Born in Soweto, South Africa, Motaung joined the Orlando Pirates soccer team when he was 16 (and that’s “Orlando”, the neighborhood in Soweto, not the city in Florida). When he was 24 he was spotted by Chiefs owner Dick Cecil and team manager (and eventual NASL commissioner) Phil Woosnam, who’d formerly played for West Ham United. He was brought to Atlanta, where he was named “Rookie of the Year” and played a huge part in bringing Atlanta her first title: the 1968 NASL championship, the very first in NASL history!
Incidentally, in that same year the Chiefs beat Manchester City not once, but twice. This was a huge embarrassment for Man City manager Malcolm Allison, especially after he said that the Chiefs were “Fourth Division standard” (Fourth Division was one of the lowest tiers of English soccer). To give an American analogy, it would be like Steve Spurrier or Urban Meyer making fun of a Pioneer Football League team at a press conference… and then losing to that team twice in one season.
As it turned out, Motaung’s time in Atlanta was short. In 1969, NASL contracted from 17 teams down to 5, and it appeared that the league would fold at any moment. Motaung went back to South Africa and started his own team. He gave them his own first name as well as the “Chiefs” name and logo. Yes, his team was named the Kaizer Chiefs:
The Kaizer Chiefs went on to become one of the most successful soccer teams in South Africa, and are said to have the biggest following of any team in Africa: around 16 million fans across the continent. And one of Kaizer Chiefs’ most famous players was Lucas Radebe, who was picked up by Leeds United in 1994 and named team captain shortly thereafter. Radebe got the attention of some guys named Ricky Wilson, Andrew White, Simon Rix, Nick Baines and Nick Hodgson, who named their band in his honor: “Kaiser Chiefs”.

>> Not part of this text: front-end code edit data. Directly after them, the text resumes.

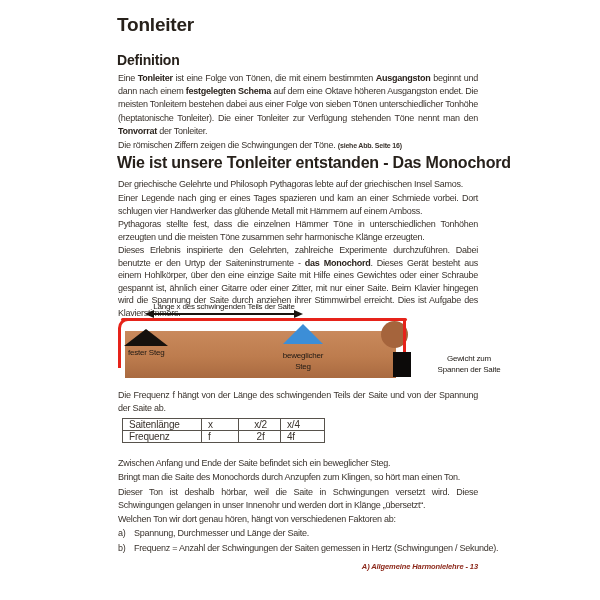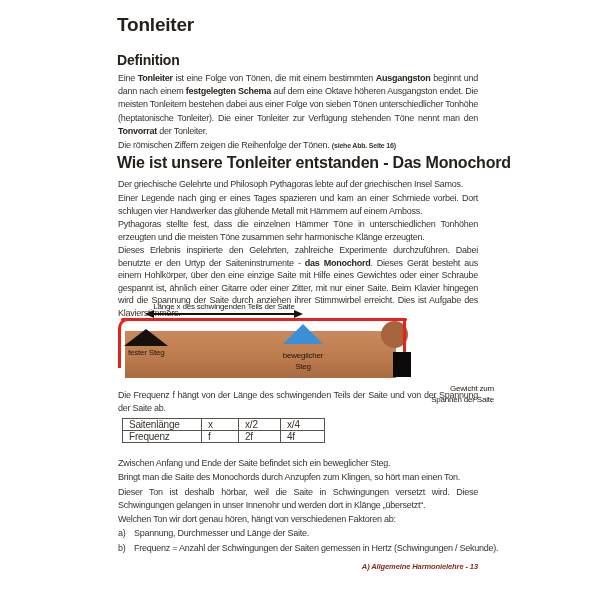"Die römischen Ziffern zeigen die" span { text: Reihenfolge der Tönen -> Schwingungen der Töne }
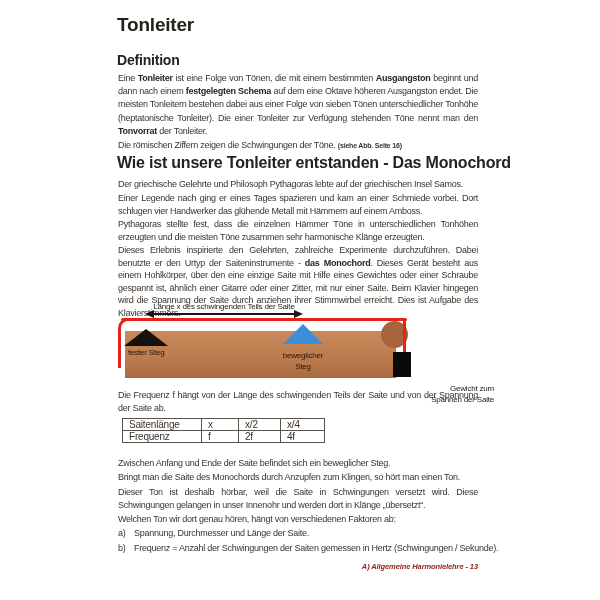"Gewicht zum" div.dlabel { left: 298px -> 312px; margin-top: 30px -> none; text-align: right -> center }
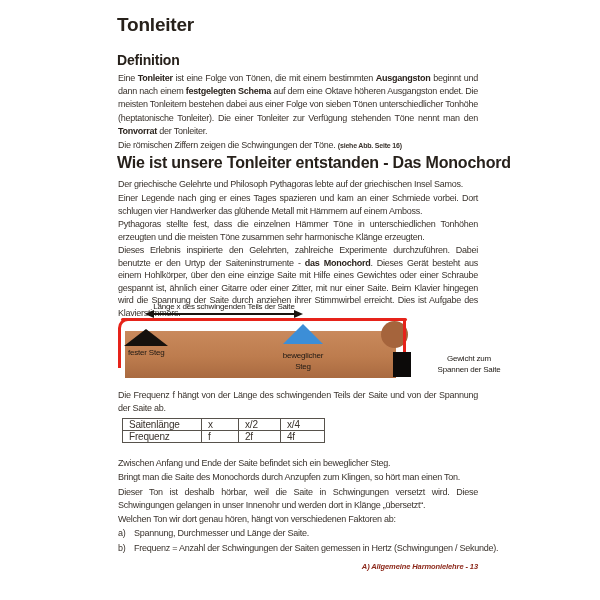"x/2" .freq-table td.c2 { text-align: none -> center }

Interestingly, Kaiser Chiefs aren’t the only band named after a soccer team:
– One of my all-time favorite bands, Saint Etienne, was named after the soccer team from the French town of the same name. Saint Etienne has won ten Ligue 1 titles, the most of any team in French soccer history, although most of those championships came in the 60s and 70s.
– There is (or was) a French blues band called Aston Villa and there is (or was) a Belgian salsa band named Arsenal.
– Closer to home, there was a band from Chapel Hill named Red Star Belgrade, named after Serbia’s most successful soccer team.
– Some say that Simply Red’s name came from Manchester United. The band was originally just called “Red”. Depending on who you believe, this was either because that was the nickname of the red-headed Mick Hucknall, or in honor of Man U. So the story goes, the manager of a venue where the band played one of their first gigs couldn’t understand their name, so Hucknall tried to clarify by saying “Red, simply Red”. The manager heard “Simply Red” and put in on posters and flyers and the name stuck.
– And here’s an obscure one: there’s a minor league soccer team in England called Walton & Hersham. The team won their league back in 1969. In 1976, Hersham resident and punk rocker Jimmy Pursey saw a bit of graffiti which commemorated the championship: “Walton and Hersham ’69”. But most of it had faded away, and only “Sham 69” was plainly visible. He decided to name his punk rock band – Sham 69 – after the graffiti.